Why Stream operations is duplicated with Collectors? - java

Please allow me to make some complaints, maybe it is boringly but I want to describe:"Why did this question will be raised?".
I have answered questions is different from others here, here and here last night.
After I get dig into it, I found there are many duplicated logic between Stream and Collector that violates Don't repeat yourself principle, e.g: Stream#map & Collectors#mapping, Stream#filter & Collectors#filtering in jdk-9 and .etc.
But it seems to reasonable since Stream abide by Tell, Don't ask principle/Law of Demeter and Collector abide by Composition over Inheritance principle.
I can only think of a few reasons why Stream operations is duplicated with Collectors as below:
We don't care of how the Stream is created in a big context. in this case Stream operation is more effectively and faster than Collector since it can mapping a Stream to another Stream simply, for example:
consuming(stream.map(...));
consuming(stream.collect(mapping(...,toList())).stream());
void consuming(Stream<?> stream){...}
Collector is more powerful that can composes Collectors together to collecting elements in a stream, However, Stream only providing some useful/highly used operations. for example:
stream.collect(groupingBy(
..., mapping(
..., collectingAndThen(reducing(...), ...)
)
));
Stream operations is more expressiveness than Collector when doing some simpler working, but they are more slower than Collectors since it will creates a new stream for each operation and Stream is more heavier and abstract than Collector. for example:
stream.map(...).collect(collector);
stream.collect(mapping(..., collector));
Collector can't applying short-circuiting terminal operation as Stream. for example:
stream.filter(...).findFirst();
Does anyone can come up with other disadvantage/advantage why Stream operations is duplicated with Collectors here? I'd like to re-understand them. Thanks in advance.

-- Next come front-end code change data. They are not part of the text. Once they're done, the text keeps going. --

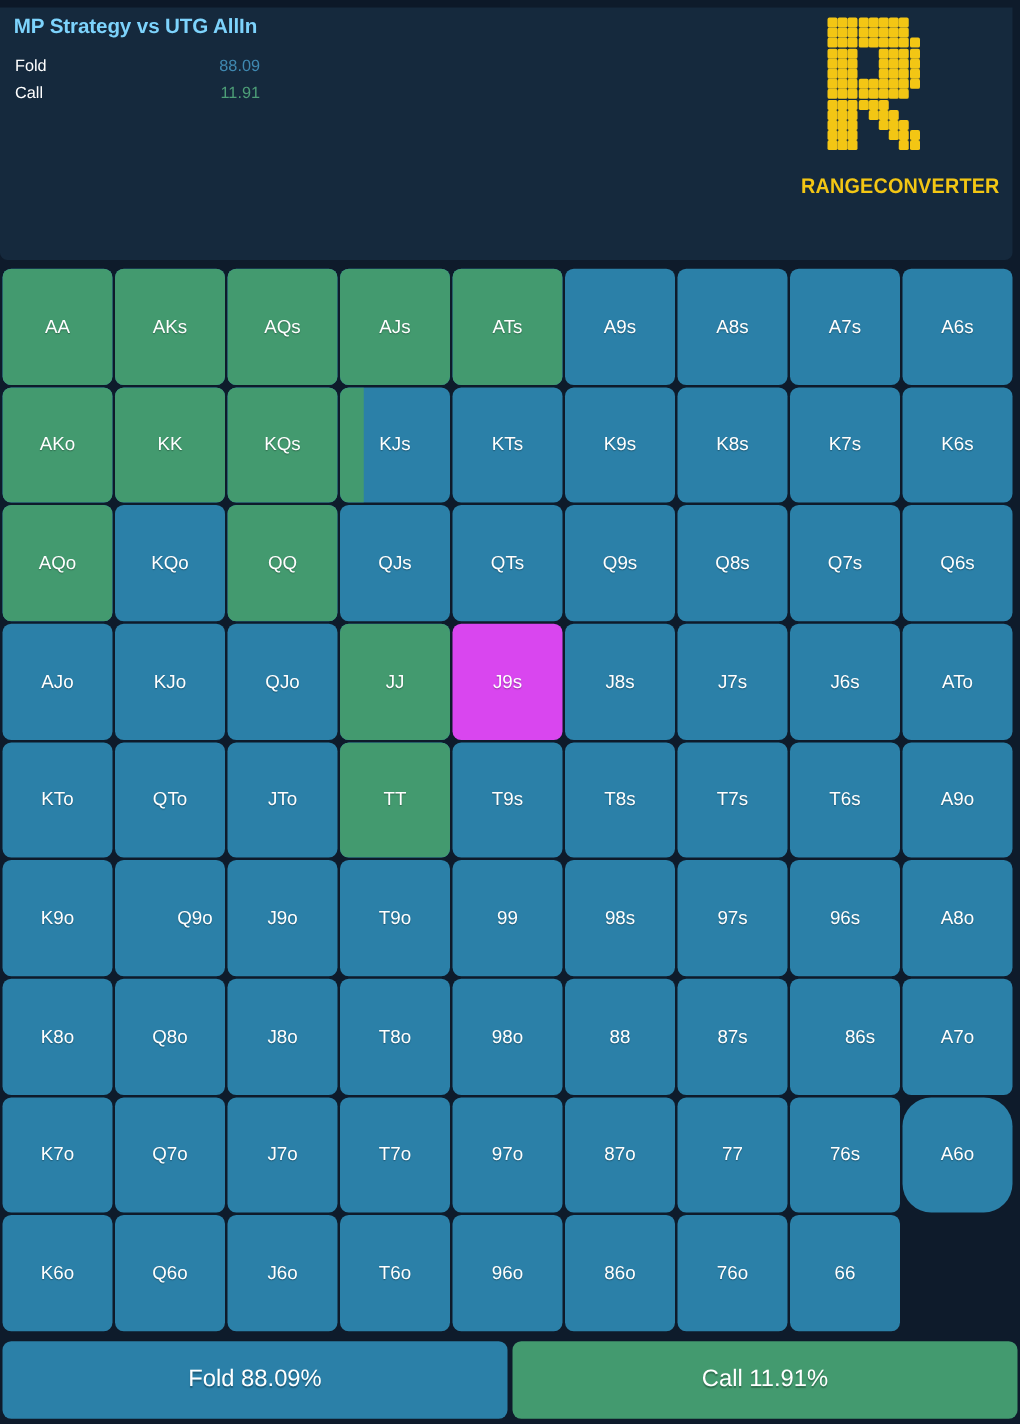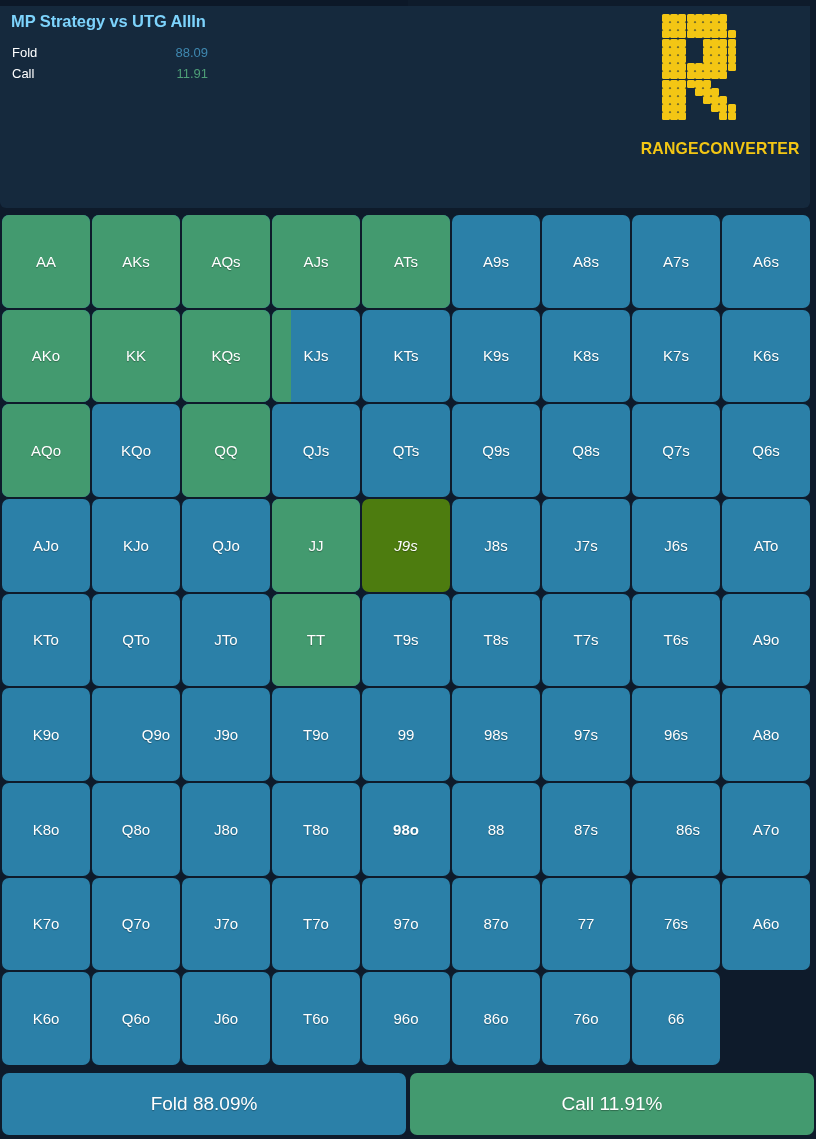--- a/index.html
+++ b/index.html
@@ -424,21 +424,21 @@
       <div class="cell" style="background: rgb(43, 128, 168);">
         <span class="cell-label">KJo</span>
       </div>
       <div class="cell" style="background: rgb(43, 128, 168);">
         <span class="cell-label">QJo</span>
       </div>
       <div class="cell" style="background: rgb(43, 128, 168);">
         <div class="cell-fill" style="width: 100%; background: rgb(67, 154, 111);"></div>
         <span class="cell-label">JJ</span>
       </div>
-      <div class="cell" style="background: #4d7c0f; font-style: italic;">
+      <div class="cell" style="background: #d946ef;">
         <span class="cell-label">J9s</span>
       </div>
       <div class="cell" style="background: rgb(43, 128, 168);">
         <span class="cell-label">J8s</span>
       </div>
       <div class="cell" style="background: rgb(43, 128, 168);">
         <span class="cell-label">J7s</span>
       </div>
       <div class="cell" style="background: rgb(43, 128, 168);">
         <span class="cell-label">J6s</span>
@@ -506,21 +506,21 @@
       </div>
       <div class="cell" style="background: rgb(43, 128, 168);">
         <span class="cell-label">Q8o</span>
       </div>
       <div class="cell" style="background: rgb(43, 128, 168);">
         <span class="cell-label">J8o</span>
       </div>
       <div class="cell" style="background: rgb(43, 128, 168);">
         <span class="cell-label">T8o</span>
       </div>
-      <div class="cell" style="background: rgb(43, 128, 168); font-weight: bold;">
+      <div class="cell" style="background: rgb(43, 128, 168);">
         <span class="cell-label">98o</span>
       </div>
       <div class="cell" style="background: rgb(43, 128, 168);">
         <span class="cell-label">88</span>
       </div>
       <div class="cell" style="background: rgb(43, 128, 168);">
         <span class="cell-label">87s</span>
       </div>
       <div class="cell" style="background: rgb(43, 128, 168); padding-left: 24px;">
         <span class="cell-label">86s</span>
@@ -545,21 +545,21 @@
       </div>
       <div class="cell" style="background: rgb(43, 128, 168); text-align: center;">
         <span class="cell-label">87o</span>
       </div>
       <div class="cell" style="background: rgb(43, 128, 168);">
         <span class="cell-label">77</span>
       </div>
       <div class="cell" style="background: rgb(43, 128, 168);">
         <span class="cell-label">76s</span>
       </div>
-      <div class="cell" style="background: rgb(43, 128, 168);">
+      <div class="cell" style="background: rgb(43, 128, 168); border-radius: 23px;">
         <span class="cell-label">A6o</span>
       </div>
       <div class="cell" style="background: rgb(43, 128, 168);">
         <span class="cell-label">K6o</span>
       </div>
       <div class="cell" style="background: rgb(43, 128, 168);">
         <span class="cell-label">Q6o</span>
       </div>
       <div class="cell" style="background: rgb(43, 128, 168);">
         <span class="cell-label">J6o</span>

Chaining a dedicated terminal stream operation might be considered more expressive by those being used to chained method calls rather than the “LISP style” of composed collector factory calls. But it also allows optimized execution strategies for the stream implementation, as it knows the actual operation instead of just seeing a Collector abstraction.
On the other hand, as you named it yourself, Collectors can be composed, allowing to perform these operation embedded in another collector, at places where stream operations are not possible anymore. I suppose, this mirroring become apparent only at a late stage of the Java 8 development, which is the reason why some operations lacked their counterpart, like filtering or flatMapping, which will be there only in Java 9. So, having two different APIs doing similar things, was not a design decision made at the start of the development.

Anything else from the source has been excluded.